NerdsPosted by Big Daddy Paul in Malcolm Stories
I have spent most of my life being a nerd. While some look to my inherent dorkiness as the reason for this, I prefer to see it as a lifestyle choice. Growing up, I saw all the complications and difficulties of being part of the “in” crowd. I realized early on that if I surrounded myself with dweebs and spazzes, I was suddenly the good looking and funny one. So, I joined the debate team and limited my social circles to debaters and other AP students. In the land of the socially awkward, I was Grace Kelly.
With my background as it is, you’d think that the recent revelation that Malcolm needs glasses would have given me a certain level of parental pride. After all, what could possibly be more nerdy than wearing glasses? Alas, I was not so excited.
After we noticed that Malcolm’s eyes started crossing and he essentially failed an eye test when covering up his left eye, I was distraught. He never really had anything wrong with him, and when the doctor used words like Amblyopia and Esotropia, I nearly fainted. (Not having much of a medical background, I took the diagnoses as the following, “Mr.
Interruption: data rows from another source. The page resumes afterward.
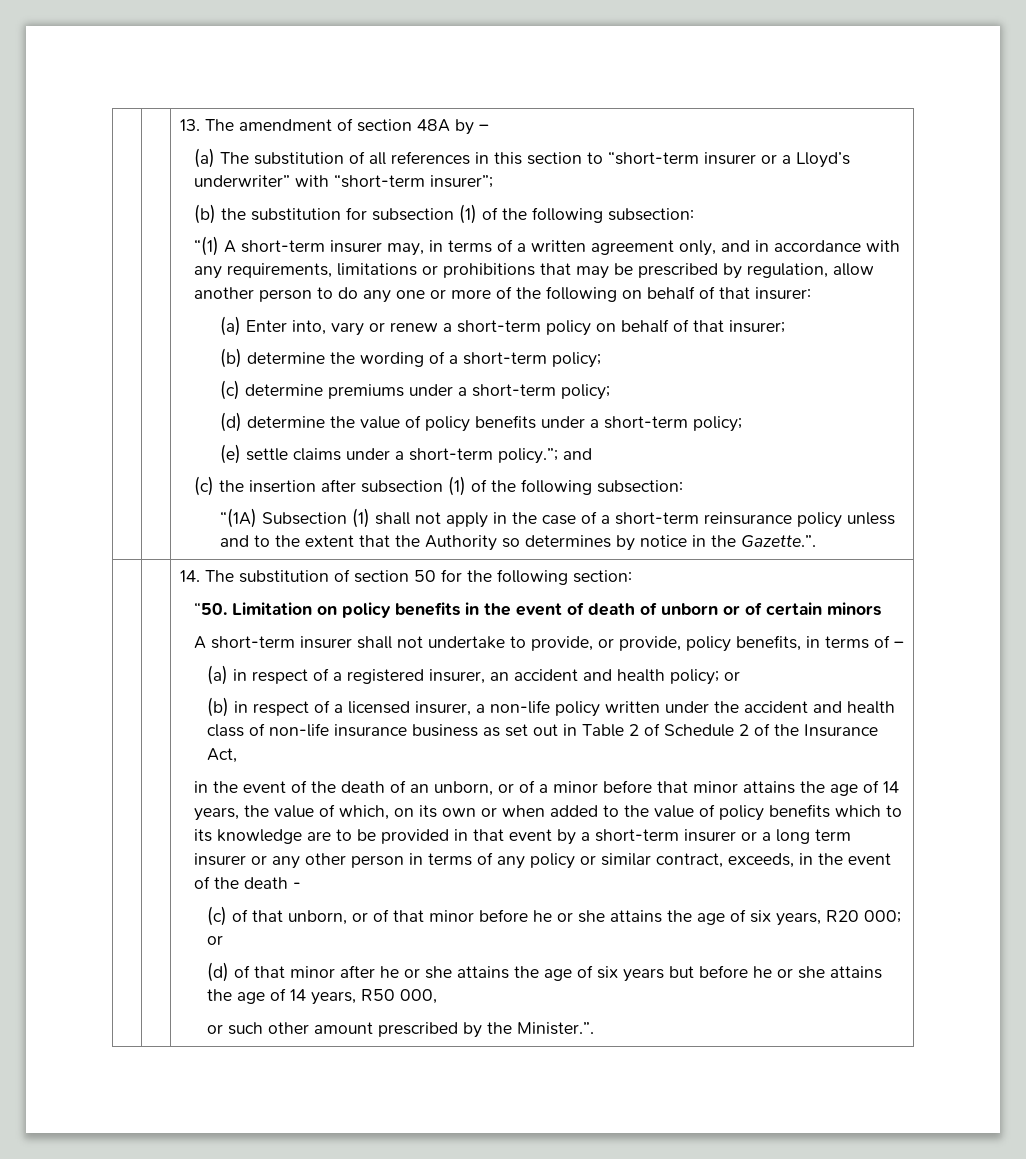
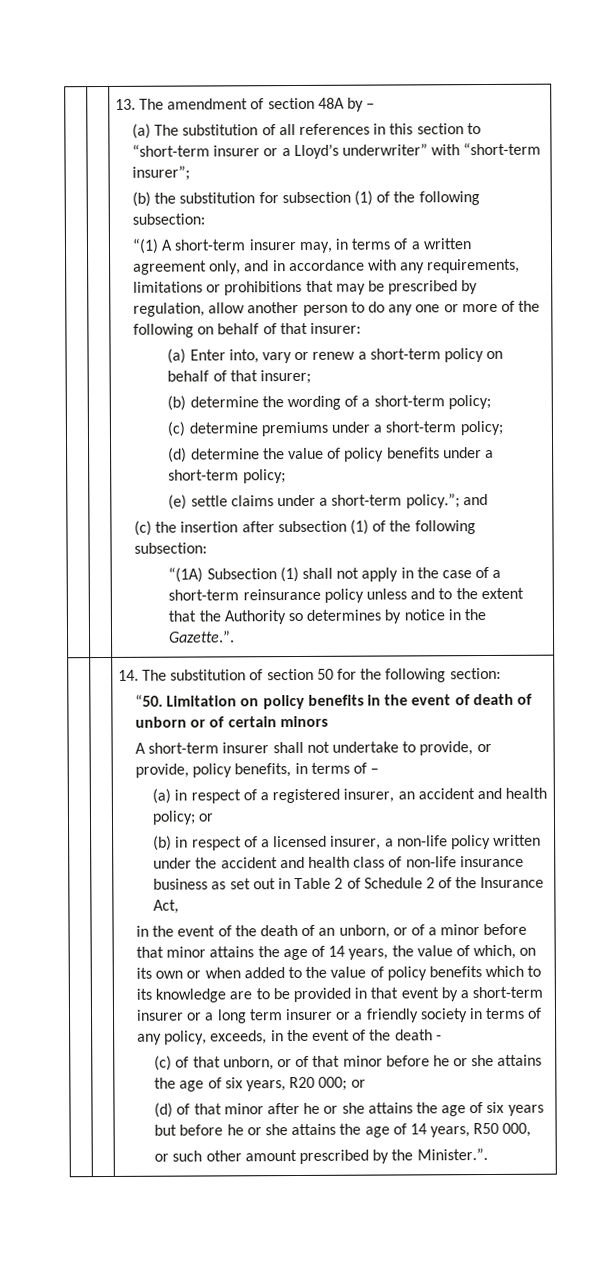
- in the event of the death of an unborn, or of a minor before that minor attains the age of 14 years, the value of which, on its own or when added to the value of policy benefits which to its knowledge are to be provided in that event by a short-term insurer or a long term insurer or any other person in terms of any policy or similar contract, exceeds, in the event of the death -
+ in the event of the death of an unborn, or of a minor before that minor attains the age of 14 years, the value of which, on its own or when added to the value of policy benefits which to its knowledge are to be provided in that event by a short-term insurer or a long term insurer or a friendly society in terms of any policy, exceeds, in the event of the death -

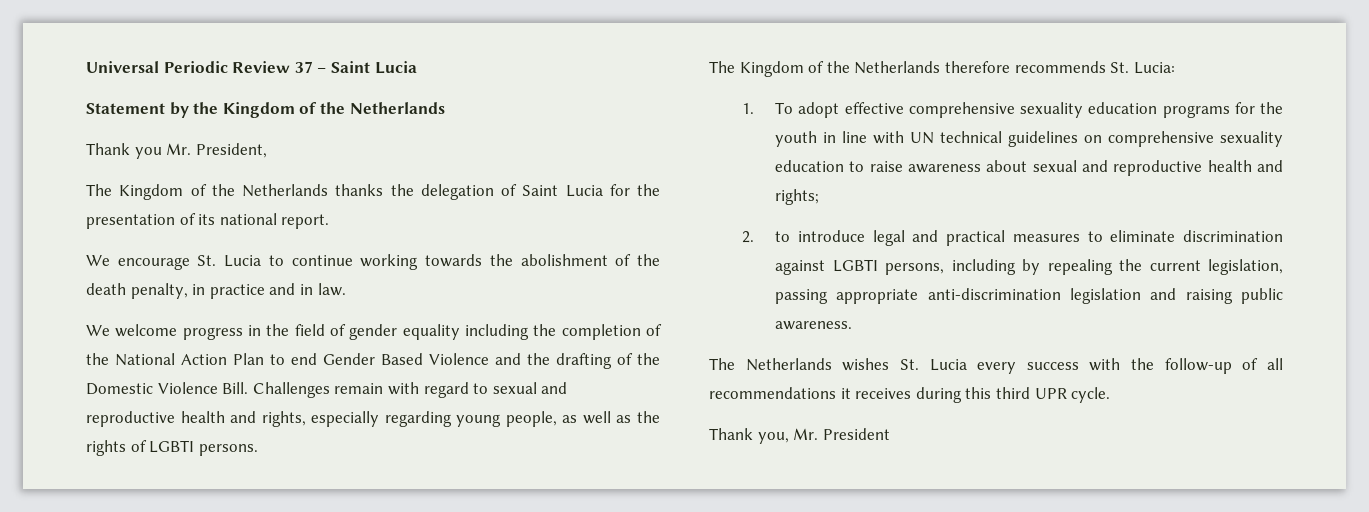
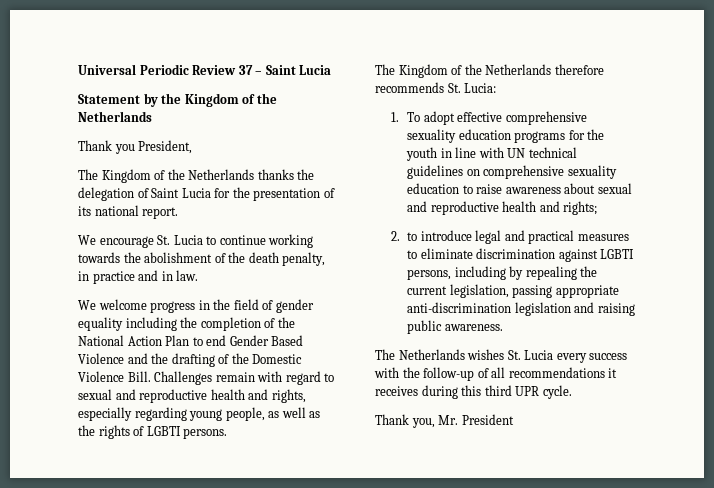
- Thank you Mr. President,
+ Thank you President,

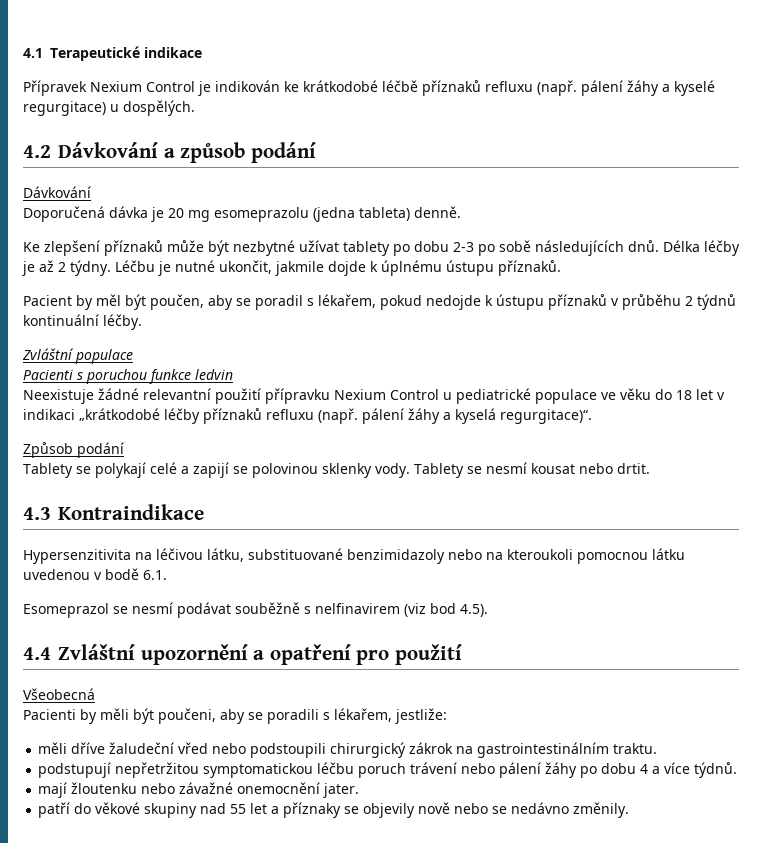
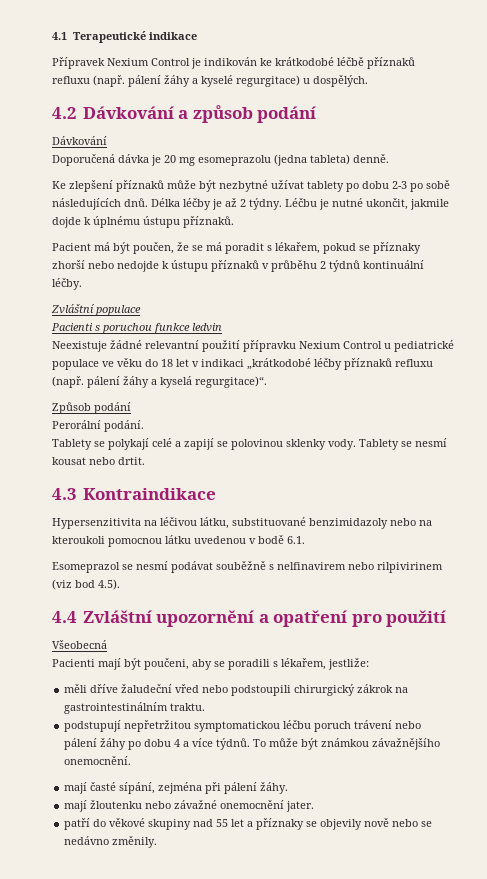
- Pacient by měl být poučen, aby se poradil s lékařem, pokud nedojde k ústupu příznaků v průběhu 2 týdnů kontinuální léčby.
+ Pacient má být poučen, že se má poradit s lékařem, pokud se příznaky zhorší nebo nedojde k ústupu příznaků v průběhu 2 týdnů kontinuální léčby.
+ Perorální podání.
- Esomeprazol se nesmí podávat souběžně s nelfinavirem (viz bod 4.5).
+ Esomeprazol se nesmí podávat souběžně s nelfinavirem nebo rilpivirinem (viz bod 4.5).
- Pacienti by měli být poučeni, aby se poradili s lékařem, jestliže:
+ Pacienti mají být poučeni, aby se poradili s lékařem, jestliže:
+ To může být známkou závažnějšího onemocnění.
+ mají časté sípání, zejména při pálení žáhy.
Schwartz, I regret to inform you that your son is a cyclops.”) A later visit to the pediatric ophthalmologist softened the blow a little bit, describing his condition as “your son’s eye crosses when it focuses,” and prescribing glasses to fix the issue. Even so, the news that his eyes didn’t work properly pretty was pretty disheartening.
We immediately set out to find glasses that were so adorable that people would think he was a fashion icon. I was thinking, “Tina Fey Chic mixed with a little John Lennon honesty.” Imagine my surprise, then, when Malcolm picked out a pair of pink horn rimmed glasses that said, “Sally Jesse Raphael during her later crazy cat lady years.” To make matters worse, the glasses came with an astonishing $310 price tag. I can tell you this, Malcolm will never, ever get something to wear that costs $310, so I told him that the eye doctor had in fact told us that we needed to get his “special” glasses at Costco. We proceeded to place Malcolm’s ocular health in the hands of the place that sells nacho cheese in five pound cans.
Luckily, he found a pair there that he really liked and did not make me think he looked like a sociopath. I presumed that the glasses would make him look weird, like he was somehow a different person. When he put on these, though, he looked like his old self.
Glasses don’t make the nerd. This outfit on the other hand…
Malcolm has taken surprisingly well to the new glasses. Aside from a minor freakout on the way to school on his first day with the glasses on, he has simply accepted them as a new fact of life. One day, he didn’t wear glasses, and now he does, as if I said to him, “Malcolm, you are having macaroni and cheese for dinner tonight. Also, you’ll be wearing high powered bifocals for the rest of your life.”
I am sure there will times when the glasses present a challenge. I could envision the situation where Malcolm would lose his glasses running from first base to second and instead of sliding steathily into the bag, he dry humps the second basemen out of confusion, but I am confident that he will take these lessons in stride. At some point, kids might make fun of him because he is different, but it can’t be any worse than being on the debate team. Trust me, I know.